Al Comune di Messina, da ogni prospettiva lo si guardi, sia esso quello del cittadino, dell’Amministrazione comunale o del Consiglio, il settore dei servizi sociali è molto importante, foriero di situazioni da gestire e tenere sotto controllo. Scrive la dottoressa Donatella Sindoni, presidente della Commissione che si occupa delle relative politiche, quel che segue: “La Commissione da me presieduta, dedicata all’ANFASS, a parte molteplici defezioni dell’amministrazione che ho invitato (ricordo a tutti l’episodio emblematico in cui ho spostato tutta la seduta nel gabinetto del Sindaco per potere almeno interloquire con qualcuno e lo stesso invece, dopo averci fatto accomodare in sala giunta, e’ letteralmente scappato da un’altra uscita pur di non parlare con l’associazione e con noi consiglieri), non ha avuto  alcun effetto”.

“Avevamo preso l’accordo, con l’attuale assessora Santisi e con l’assessore Pino, di poter fare un incontro fra le parti interessate (sindaco compreso) cercando di addivenire ad un’intesa che, vista l’urgenza di reperire una sede da parte dell’associazione, fosse ricercata in tempi piuttosto rapidi. In commissione, pertanto, si era esplicitamente chiesta la presenza alla riunione suddetta della sottoscritta, nella qualita’ di presidente dell’organismo consiliare che rappresento. Ebbene, so che ci sono stati due incontri (ai quali chiaramente io non sono stata invitata) uno alla presenza del sindaco e dei due assessori che in barba a quanto scritto nel lascito della famiglia Bosurgi sull’Istituto Marino di Mortelle che dispone la destinazione a fini -Sociali -, sostengono invece che dovra’ essere espletato un bando di gara”.

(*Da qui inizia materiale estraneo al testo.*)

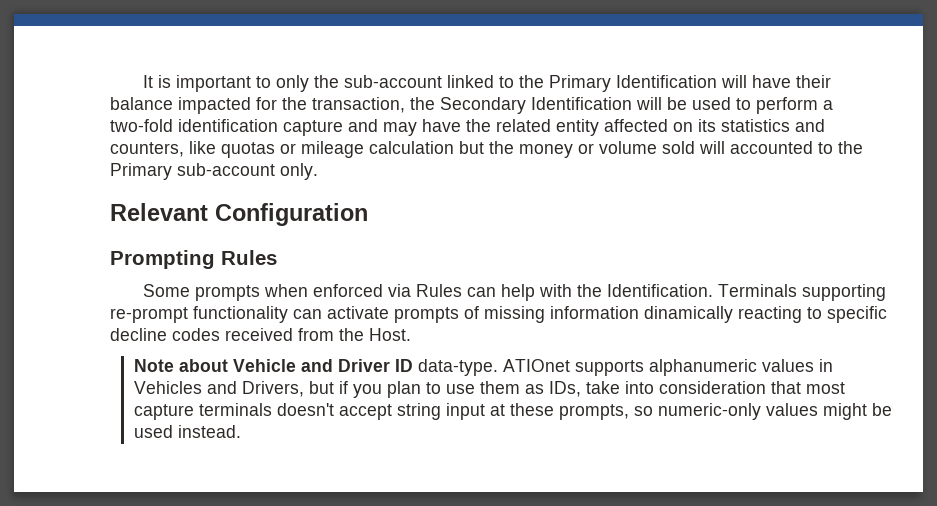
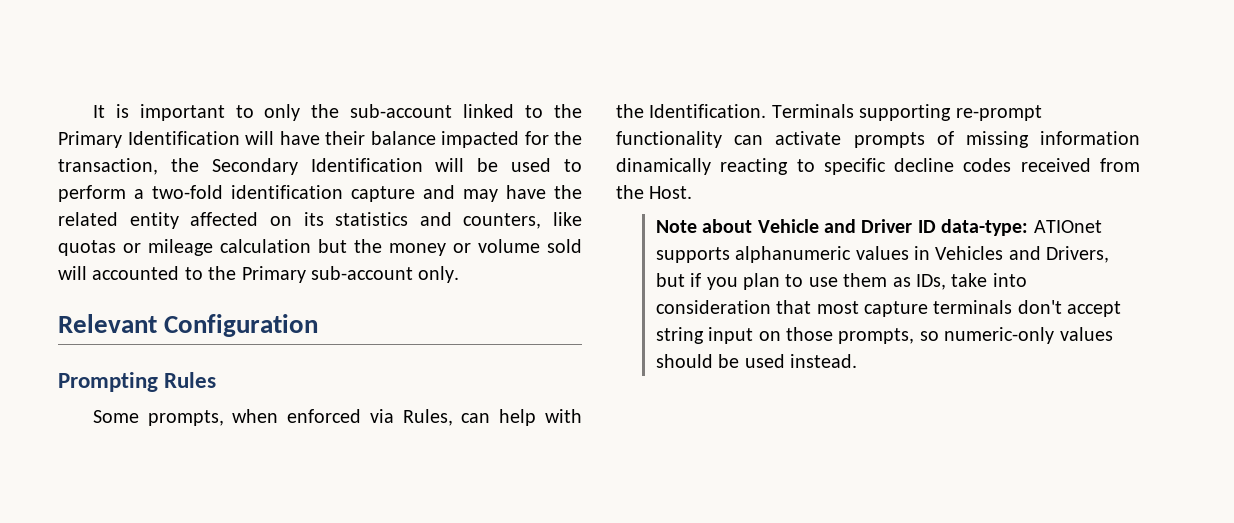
[195,285,261,301] prompts -> [147,410,224,426] prompts,
[416,284,463,297] Rules -> [402,409,453,426] Rules,
[417,359,498,376] data-type. -> [941,219,1029,236] data-type:
[276,403,334,416] doesn't -> [1017,300,1062,314] don't
[489,403,554,416] at these -> [758,327,833,341] on those
[822,403,867,420] might -> [655,354,713,368] should

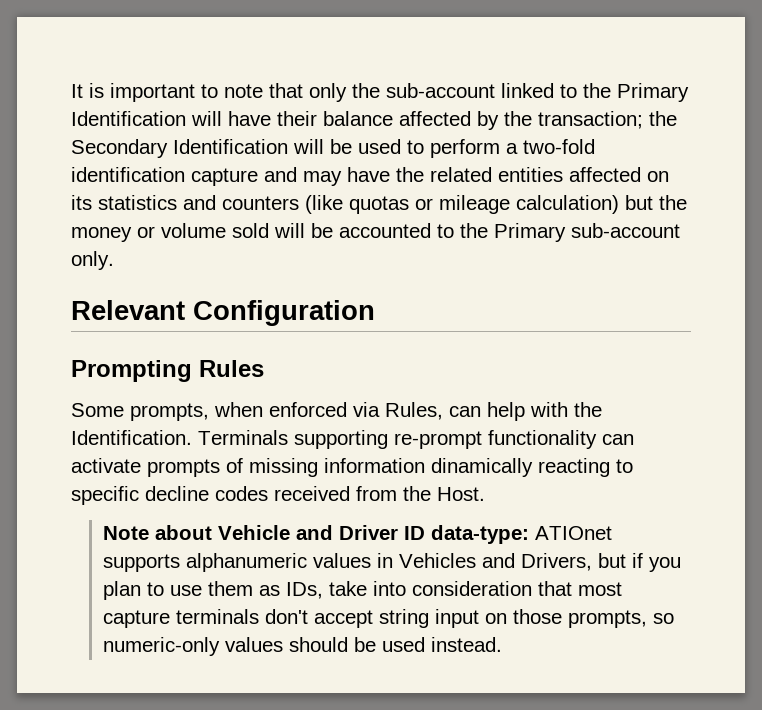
(254, 111) none -> [224,83,303,98] note that
[441,131,582,148] [58,158,158,175] impacted for the transaction, -> [399,111,643,130] affected by the transaction;
[129,212,179,229] entity -> [498,167,563,182] entities
[463,212,582,229] counters, like -> [222,195,343,214] counters (like
[220,239,311,253] calculation -> [516,195,619,214] calculation)
(87, 273) none -> [311,223,333,238] be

Continua, la Sindoni: “L’Amministraione, ritiene di poter comunque cercare un accordo con il CNR di Pisa per costruire una cordata unica con quest’ultimi! Il secondo incontro, per l’appunto col CNR di Pisa, e’ avvenuto in maniera ;diciamo cosi’, informale giorno 13 senza che ci fosse nessuno dell’amministrazione alle 14.30 di pomeriggio in piedi , sotto il sole davanti al Teatro Vittorio Emanuele.Convenevoli, cortesia a parte, alla fine, i vertici del CNR si sono dichiarati “disponibili, nell’eventualita’ di una “convivenza” con l ‘ANFASS, a cedere loro una piccola zona della quale, con il dovuto rispetto, l’ANFASS non saprebbe cosa farsene giacche’ per avere un accreditamento necessita di spazi e mq idonei”.

” Conclude, la nota diffusa dalla presidente: “Sintetizzando i vertici del CNR hanno rimbalzato la palla al Comune che ancora non ha deciso (forse) se destinare la struttura alla ricerca o a fini sociali! Quello che e’ certo e’ che 40 ragazzi disabili stanno correndo il rischio concreto, reale e drammatico di non poter piu’ usufruire dei servizi di riabilitazione e cura che l’ANFASS garantisce loro, che gli operatori dell’associazione vadano a casa e in ultimo ma non ultimo che l’importante progetto del “DOPO DI NOI” non veda mai la sua alba”.